◆ WHAT YOU ARE ASKED TO DO: All pictures should be dropped, and only the lines from the top of the entries below through the line containing "(295, 357) none" repeated exactly, both ends included.

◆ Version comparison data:

==========

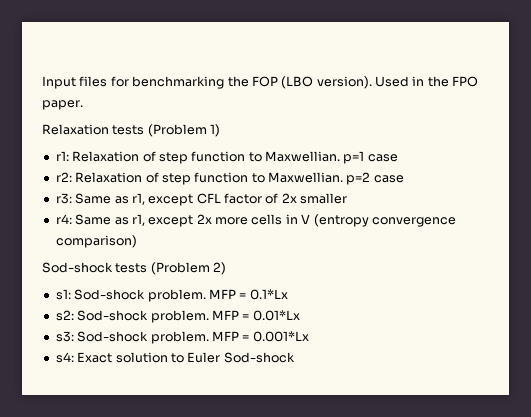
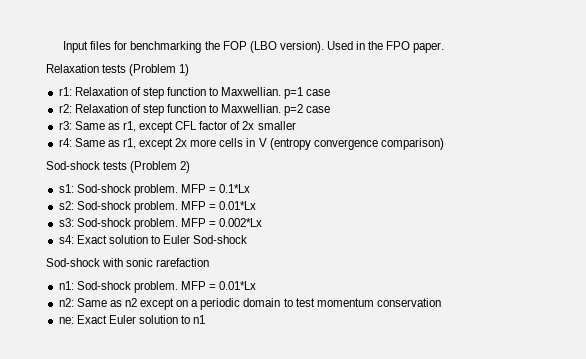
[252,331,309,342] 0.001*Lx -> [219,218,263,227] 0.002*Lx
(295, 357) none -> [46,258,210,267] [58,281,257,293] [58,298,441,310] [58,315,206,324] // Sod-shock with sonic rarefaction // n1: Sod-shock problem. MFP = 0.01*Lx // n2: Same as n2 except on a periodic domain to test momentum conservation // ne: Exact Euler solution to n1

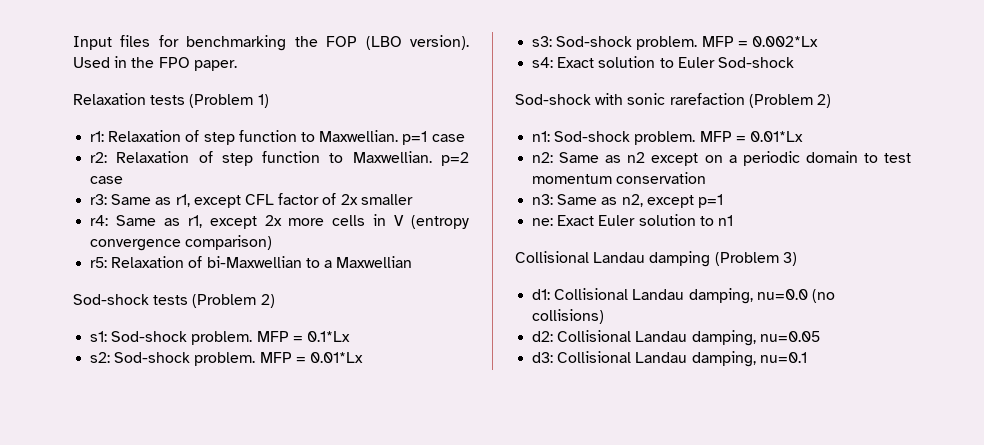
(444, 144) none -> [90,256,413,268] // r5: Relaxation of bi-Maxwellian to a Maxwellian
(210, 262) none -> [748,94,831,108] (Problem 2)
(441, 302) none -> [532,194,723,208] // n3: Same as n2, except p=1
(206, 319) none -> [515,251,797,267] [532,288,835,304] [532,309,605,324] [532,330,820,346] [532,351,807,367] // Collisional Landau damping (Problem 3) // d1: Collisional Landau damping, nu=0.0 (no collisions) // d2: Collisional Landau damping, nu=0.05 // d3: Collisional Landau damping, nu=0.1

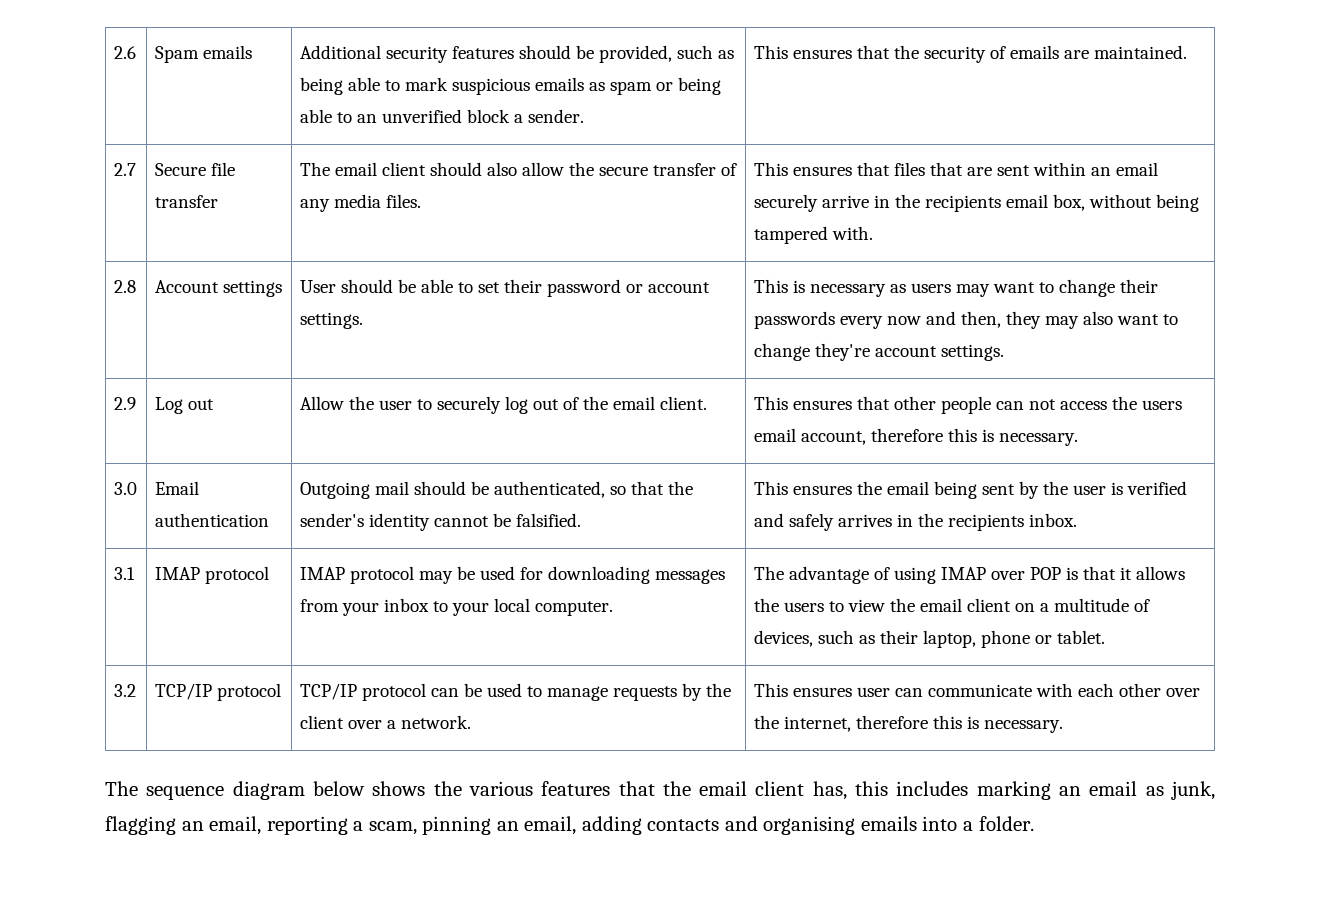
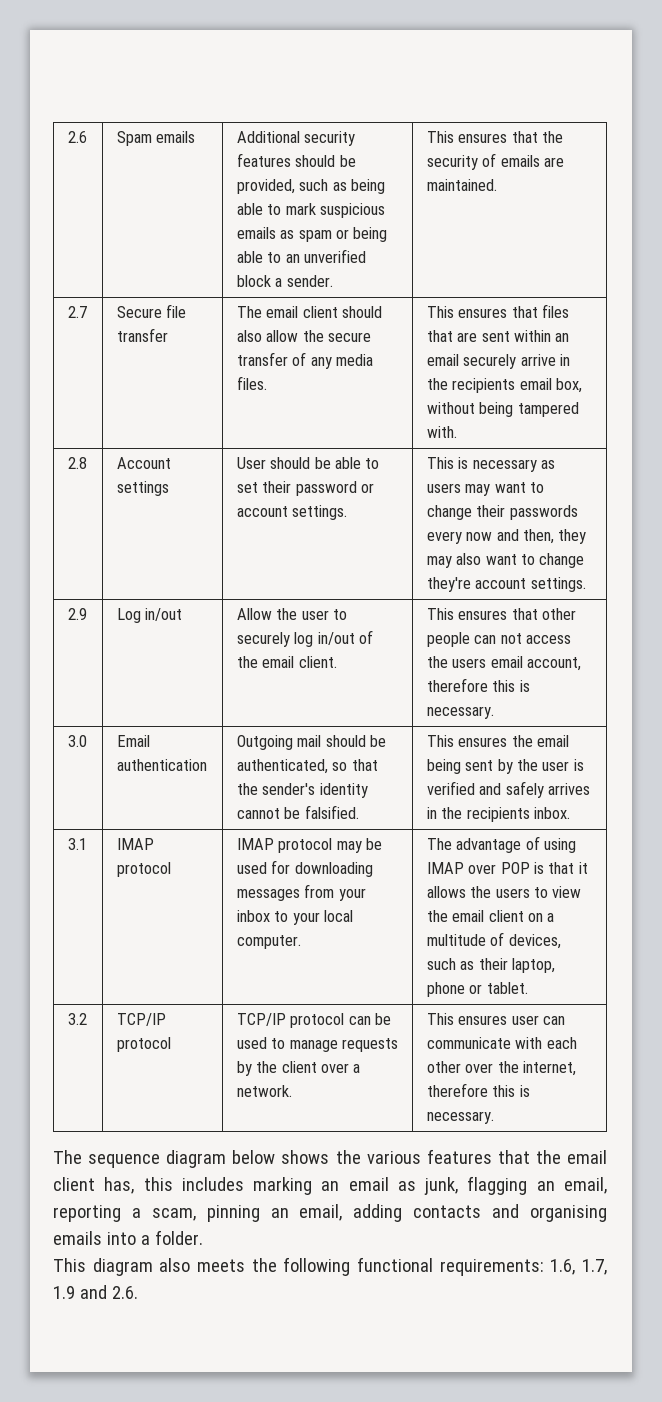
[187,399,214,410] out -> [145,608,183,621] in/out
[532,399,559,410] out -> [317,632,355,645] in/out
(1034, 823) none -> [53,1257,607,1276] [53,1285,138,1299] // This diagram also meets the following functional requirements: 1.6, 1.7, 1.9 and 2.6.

==========

◆ PROBLEM SOLUTION:
[252,331,309,342] 0.001*Lx -> [219,218,263,227] 0.002*Lx
(295, 357) none -> [46,258,210,267] [58,281,257,293] [58,298,441,310] [58,315,206,324] // Sod-shock with sonic rarefaction // n1: Sod-shock problem. MFP = 0.01*Lx // n2: Same as n2 except on a periodic domain to test momentum conservation // ne: Exact Euler solution to n1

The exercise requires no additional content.